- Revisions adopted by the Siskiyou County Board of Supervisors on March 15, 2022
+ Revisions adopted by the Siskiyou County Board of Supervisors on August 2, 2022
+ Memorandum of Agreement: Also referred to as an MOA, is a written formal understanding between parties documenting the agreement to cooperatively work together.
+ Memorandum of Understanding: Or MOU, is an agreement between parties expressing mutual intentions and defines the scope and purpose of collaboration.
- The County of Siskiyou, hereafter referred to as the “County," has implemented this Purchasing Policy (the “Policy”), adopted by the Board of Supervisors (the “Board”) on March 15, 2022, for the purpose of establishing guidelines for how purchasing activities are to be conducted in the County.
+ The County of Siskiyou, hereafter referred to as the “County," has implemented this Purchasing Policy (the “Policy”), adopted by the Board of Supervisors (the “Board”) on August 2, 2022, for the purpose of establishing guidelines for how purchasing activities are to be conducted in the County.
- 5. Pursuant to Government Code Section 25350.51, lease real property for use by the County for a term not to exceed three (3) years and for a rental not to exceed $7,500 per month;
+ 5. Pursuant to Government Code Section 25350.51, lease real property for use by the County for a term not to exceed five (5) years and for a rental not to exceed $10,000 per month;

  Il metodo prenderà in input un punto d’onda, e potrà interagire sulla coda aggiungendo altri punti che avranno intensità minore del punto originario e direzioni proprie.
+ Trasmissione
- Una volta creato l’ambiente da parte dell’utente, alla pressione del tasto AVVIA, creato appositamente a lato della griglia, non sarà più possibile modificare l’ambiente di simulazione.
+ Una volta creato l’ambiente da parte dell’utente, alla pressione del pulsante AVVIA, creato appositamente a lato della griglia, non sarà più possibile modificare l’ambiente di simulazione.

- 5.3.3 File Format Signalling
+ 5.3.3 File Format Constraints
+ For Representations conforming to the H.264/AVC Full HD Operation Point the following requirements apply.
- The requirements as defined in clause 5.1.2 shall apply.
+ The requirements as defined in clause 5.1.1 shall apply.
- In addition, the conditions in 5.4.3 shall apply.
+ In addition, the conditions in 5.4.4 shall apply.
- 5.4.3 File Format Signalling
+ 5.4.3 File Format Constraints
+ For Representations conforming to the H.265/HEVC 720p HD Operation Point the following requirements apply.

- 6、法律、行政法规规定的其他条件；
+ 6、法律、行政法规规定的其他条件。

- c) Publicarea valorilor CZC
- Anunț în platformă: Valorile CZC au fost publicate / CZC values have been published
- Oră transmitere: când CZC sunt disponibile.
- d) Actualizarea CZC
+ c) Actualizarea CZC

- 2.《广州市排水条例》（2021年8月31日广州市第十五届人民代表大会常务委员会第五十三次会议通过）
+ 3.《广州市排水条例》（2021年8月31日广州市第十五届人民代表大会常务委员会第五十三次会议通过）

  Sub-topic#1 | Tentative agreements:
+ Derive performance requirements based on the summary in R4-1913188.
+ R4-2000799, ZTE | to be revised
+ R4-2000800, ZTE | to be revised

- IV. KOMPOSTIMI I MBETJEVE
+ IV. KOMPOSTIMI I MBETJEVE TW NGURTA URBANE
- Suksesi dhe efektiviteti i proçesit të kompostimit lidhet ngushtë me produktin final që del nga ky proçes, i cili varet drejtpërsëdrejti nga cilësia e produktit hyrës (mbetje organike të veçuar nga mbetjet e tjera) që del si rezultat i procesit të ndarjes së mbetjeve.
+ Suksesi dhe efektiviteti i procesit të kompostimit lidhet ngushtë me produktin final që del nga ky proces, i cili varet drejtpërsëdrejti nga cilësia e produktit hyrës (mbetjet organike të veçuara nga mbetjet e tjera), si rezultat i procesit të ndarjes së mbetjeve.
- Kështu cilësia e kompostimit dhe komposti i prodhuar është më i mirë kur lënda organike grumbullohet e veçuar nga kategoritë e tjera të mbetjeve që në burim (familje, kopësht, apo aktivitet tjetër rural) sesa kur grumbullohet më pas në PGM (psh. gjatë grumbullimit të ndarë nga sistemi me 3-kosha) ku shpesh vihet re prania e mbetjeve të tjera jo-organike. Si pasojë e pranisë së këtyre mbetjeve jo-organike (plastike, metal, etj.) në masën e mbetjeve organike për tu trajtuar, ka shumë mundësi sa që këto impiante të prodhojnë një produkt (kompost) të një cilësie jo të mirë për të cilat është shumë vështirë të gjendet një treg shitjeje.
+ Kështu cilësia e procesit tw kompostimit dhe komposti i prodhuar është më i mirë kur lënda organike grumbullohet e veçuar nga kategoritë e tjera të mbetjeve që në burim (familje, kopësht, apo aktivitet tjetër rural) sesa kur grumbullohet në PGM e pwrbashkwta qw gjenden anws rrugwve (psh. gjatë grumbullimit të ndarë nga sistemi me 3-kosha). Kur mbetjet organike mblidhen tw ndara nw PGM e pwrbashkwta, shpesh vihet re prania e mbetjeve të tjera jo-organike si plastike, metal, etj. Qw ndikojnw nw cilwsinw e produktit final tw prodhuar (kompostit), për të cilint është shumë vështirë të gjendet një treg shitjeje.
#####
* Task directions:
The range runs from the line with "- 2.《广州市排水条例》（" up to and including the line with "efektiviteti i procesit" in the listing above; please write out exactly those lines and nothing more.

* Exercise response:
- 2.《广州市排水条例》（2021年8月31日广州市第十五届人民代表大会常务委员会第五十三次会议通过）
+ 3.《广州市排水条例》（2021年8月31日广州市第十五届人民代表大会常务委员会第五十三次会议通过）

  Sub-topic#1 | Tentative agreements:
+ Derive performance requirements based on the summary in R4-1913188.
+ R4-2000799, ZTE | to be revised
+ R4-2000800, ZTE | to be revised

- IV. KOMPOSTIMI I MBETJEVE
+ IV. KOMPOSTIMI I MBETJEVE TW NGURTA URBANE
- Suksesi dhe efektiviteti i proçesit të kompostimit lidhet ngushtë me produktin final që del nga ky proçes, i cili varet drejtpërsëdrejti nga cilësia e produktit hyrës (mbetje organike të veçuar nga mbetjet e tjera) që del si rezultat i procesit të ndarjes së mbetjeve.
+ Suksesi dhe efektiviteti i procesit të kompostimit lidhet ngushtë me produktin final që del nga ky proces, i cili varet drejtpërsëdrejti nga cilësia e produktit hyrës (mbetjet organike të veçuara nga mbetjet e tjera), si rezultat i procesit të ndarjes së mbetjeve.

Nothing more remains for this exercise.